- **Supplied data**
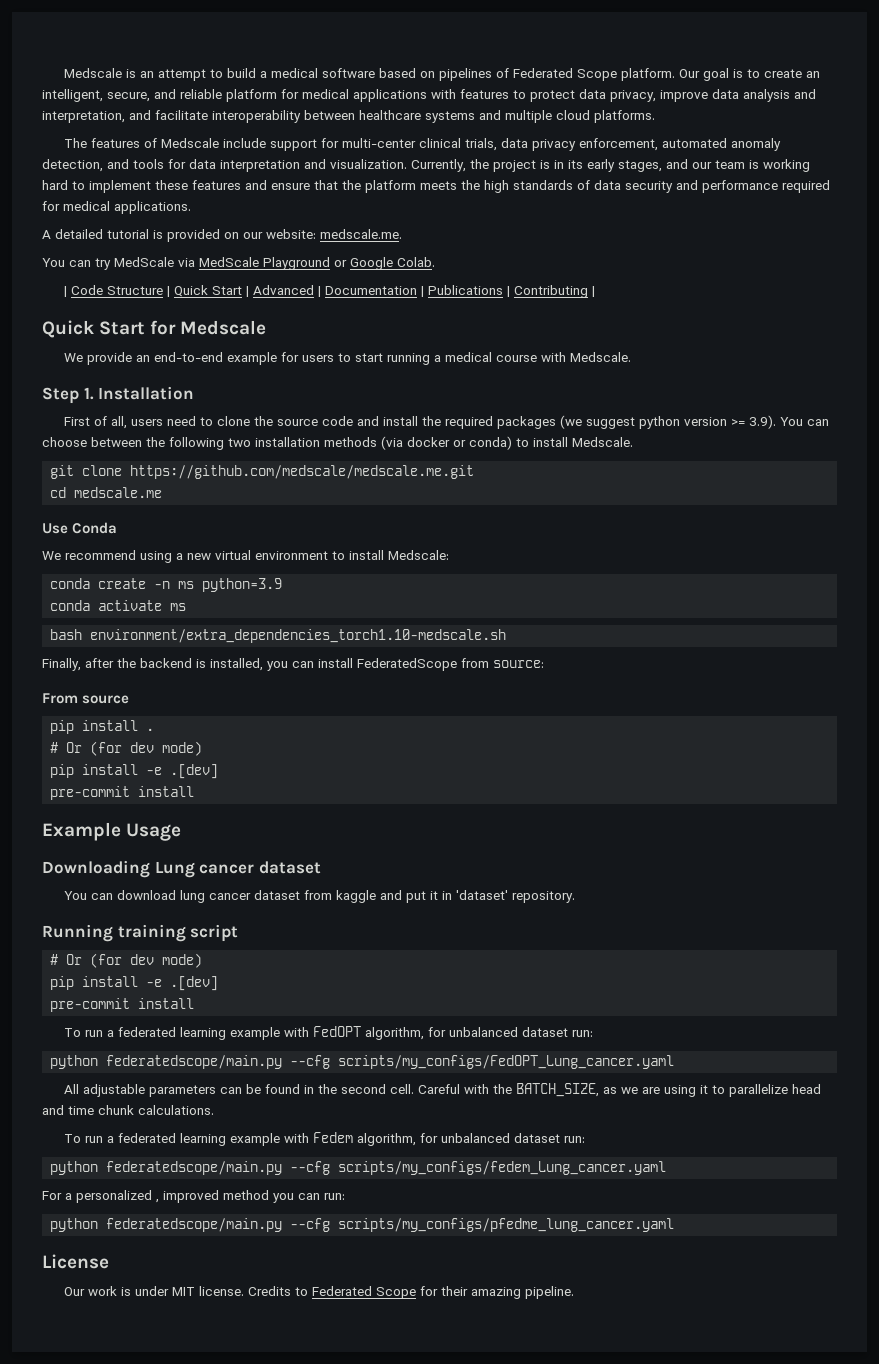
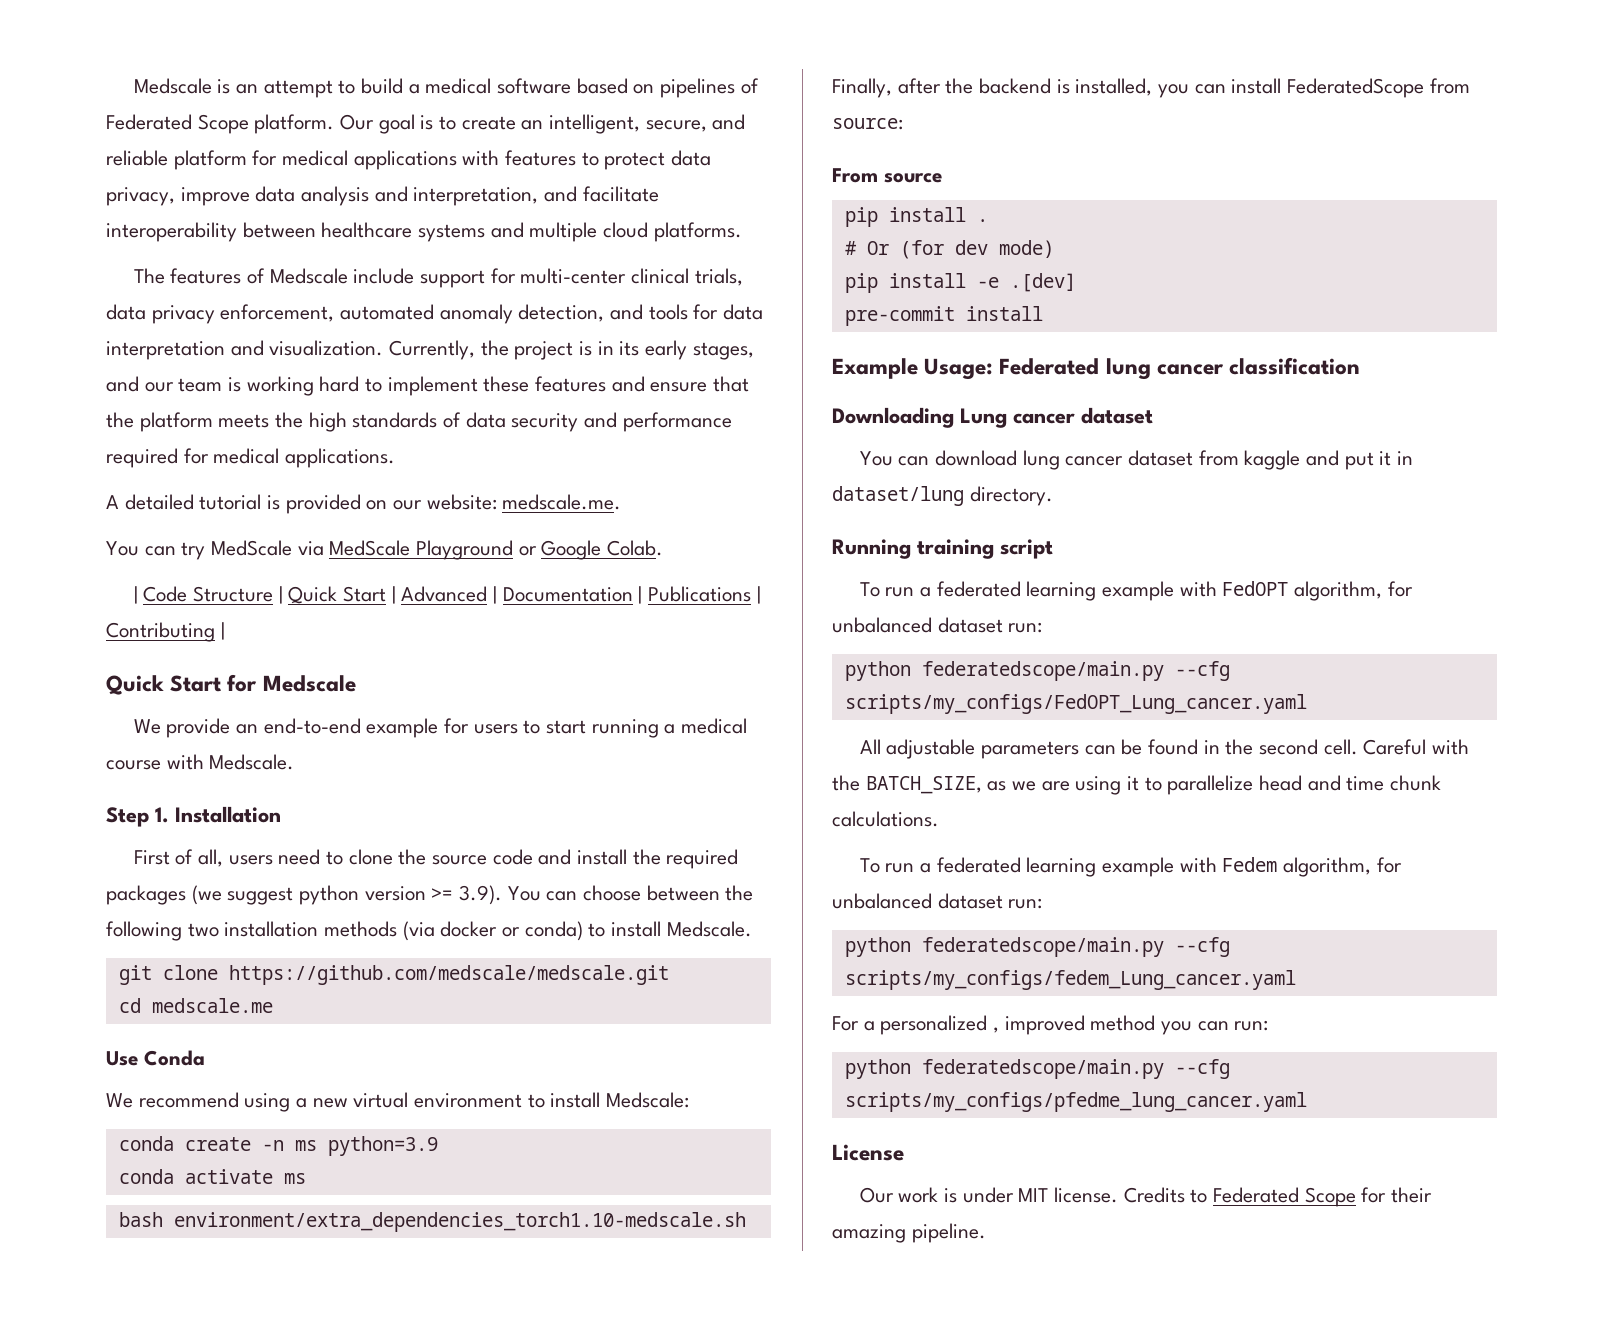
- git clone https://github.com/medscale/medscale.me.git
+ git clone https://github.com/medscale/medscale.git
- Example Usage
+ Example Usage: Federated lung cancer classification
- You can download lung cancer dataset from kaggle and put it in 'dataset' repository.
+ You can download lung cancer dataset from kaggle and put it in dataset/lung directory.
  Running training script
- # Or (for dev mode)
- pip install -e .[dev]
- pre-commit install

- **Action item**
Restate the records word for word, omitting images.

- **Output of the exercise**
- git clone https://github.com/medscale/medscale.me.git
+ git clone https://github.com/medscale/medscale.git
- Example Usage
+ Example Usage: Federated lung cancer classification
- You can download lung cancer dataset from kaggle and put it in 'dataset' repository.
+ You can download lung cancer dataset from kaggle and put it in dataset/lung directory.
  Running training script
- # Or (for dev mode)
- pip install -e .[dev]
- pre-commit install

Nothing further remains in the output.